== WHAT TO WORK ON ==
Every entry needs to be written out again exactly, with its pictures removed.

Stored data:
● ● ●
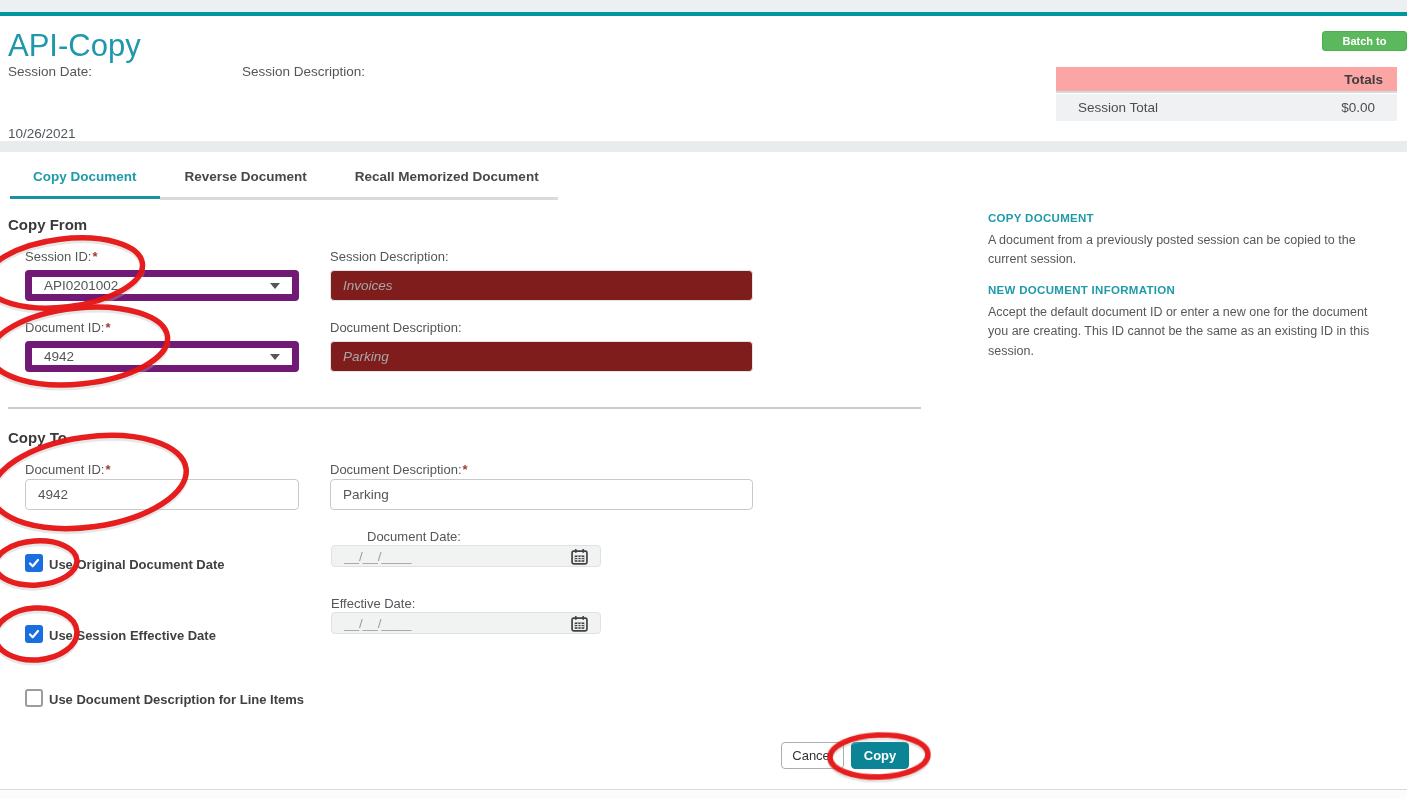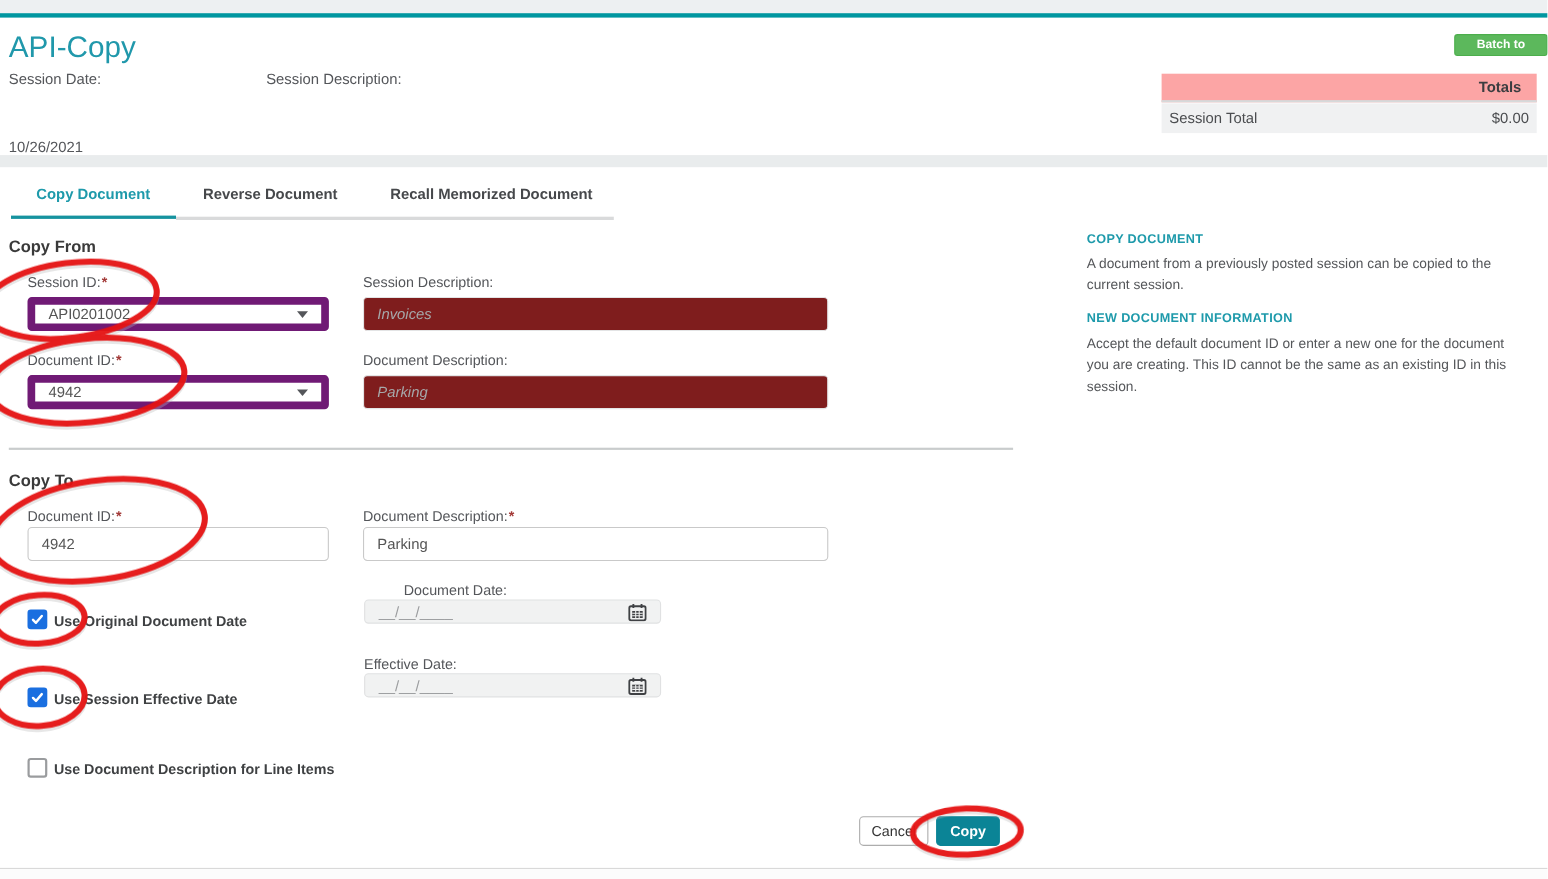--- a/index.html
+++ b/index.html
@@ -10,7 +10,7 @@
   .top-strip { position:absolute; left:0; top:0; width:1407px; height:12px; background:#edf0f2; }
   .teal-bar  { position:absolute; left:0; top:12px; width:1407px; height:4px; background:#0096a0; }
 
-  .page-title { position:absolute; left:8px; top:28px; font-size:27px; font-weight:400; color:#2098ab; }
+  .page-title { position:absolute; left:8px; top:28px; font-size:31px; font-weight:400; color:#2098ab; }
   .hdr-label  { position:absolute; font-size:13.5px; color:#54565a; }
   .hdr-value  { position:absolute; font-size:13.5px; color:#54565a; }
 

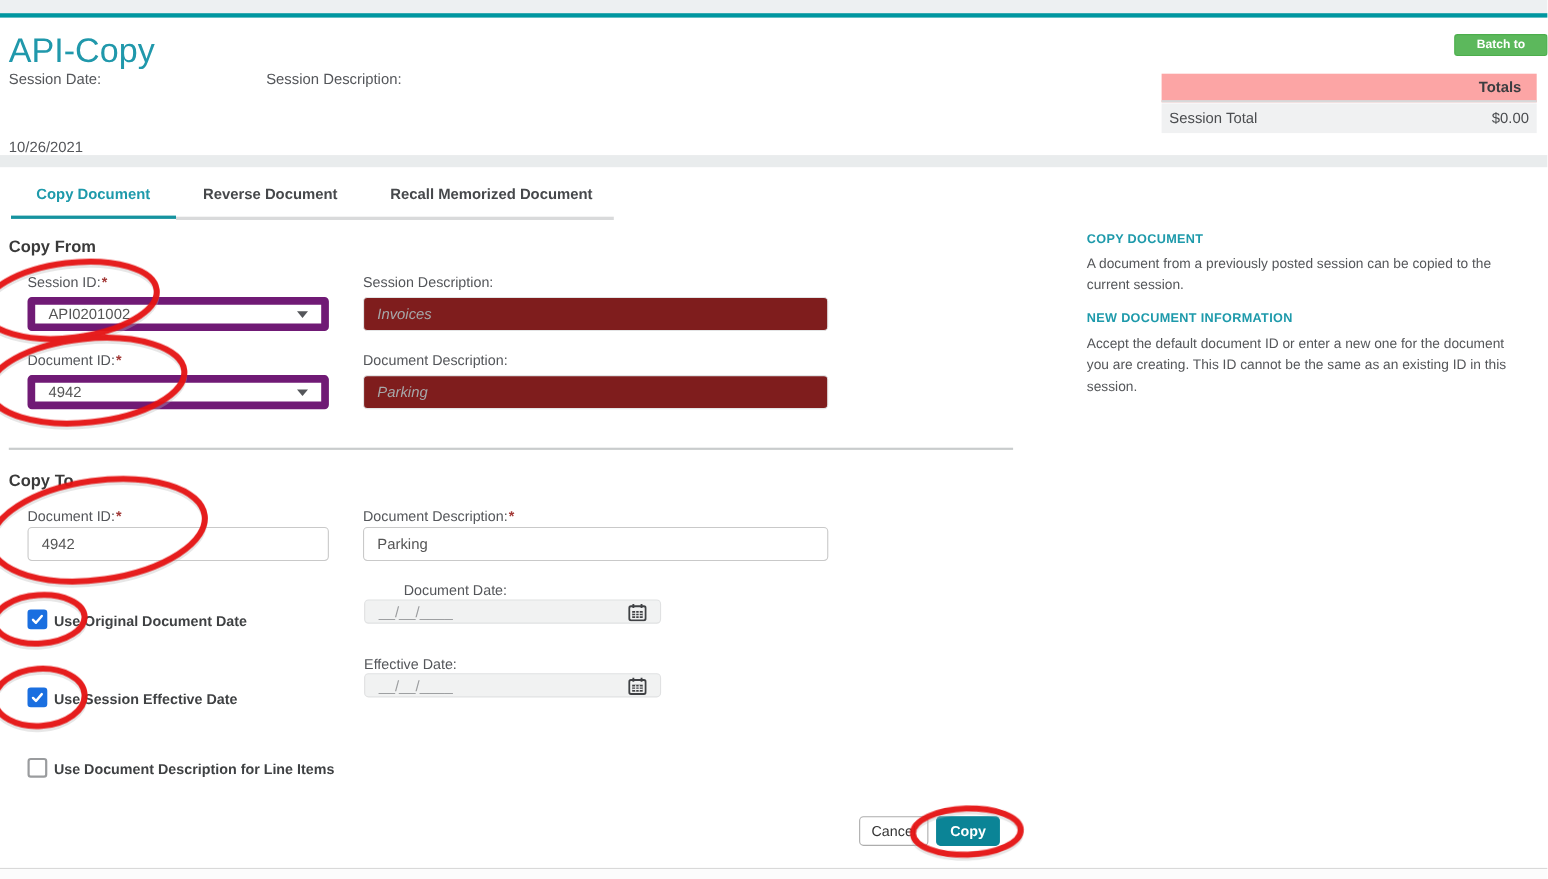--- a/index.html
+++ b/index.html
@@ -21,7 +21,7 @@
   .totals { position:absolute; left:1056px; top:67px; width:341px; font-size:13.5px; }
   .totals-header { background:#fca5a5; border-bottom:2px solid #d6d9da; padding:5px 14px 4px;
                    font-weight:bold; color:#3b3d40;text-align:right; }
-  .totals-row { background:#f0f1f2; margin-top:1px; padding:6px 7px; display:flex;
+  .totals-row { background:#f0f1f2; margin-top:1px; padding:6px 22px; display:flex;
                 justify-content:space-between; color:#4b4d50; }
 
   .gray-band { position:absolute; left:0; top:141px; width:1407px; height:11px; background:#e9eced; }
● ● ●
== ANSWER TO THIS TASK ==
--- a/index.html
+++ b/index.html
@@ -10,7 +10,7 @@
   .top-strip { position:absolute; left:0; top:0; width:1407px; height:12px; background:#edf0f2; }
   .teal-bar  { position:absolute; left:0; top:12px; width:1407px; height:4px; background:#0096a0; }
 
-  .page-title { position:absolute; left:8px; top:28px; font-size:27px; font-weight:400; color:#2098ab; }
+  .page-title { position:absolute; left:8px; top:28px; font-size:31px; font-weight:400; color:#2098ab; }
   .hdr-label  { position:absolute; font-size:13.5px; color:#54565a; }
   .hdr-value  { position:absolute; font-size:13.5px; color:#54565a; }
 

--- a/index.html
+++ b/index.html
@@ -21,7 +21,7 @@
   .totals { position:absolute; left:1056px; top:67px; width:341px; font-size:13.5px; }
   .totals-header { background:#fca5a5; border-bottom:2px solid #d6d9da; padding:5px 14px 4px;
                    font-weight:bold; color:#3b3d40;text-align:right; }
-  .totals-row { background:#f0f1f2; margin-top:1px; padding:6px 7px; display:flex;
+  .totals-row { background:#f0f1f2; margin-top:1px; padding:6px 22px; display:flex;
                 justify-content:space-between; color:#4b4d50; }
 
   .gray-band { position:absolute; left:0; top:141px; width:1407px; height:11px; background:#e9eced; }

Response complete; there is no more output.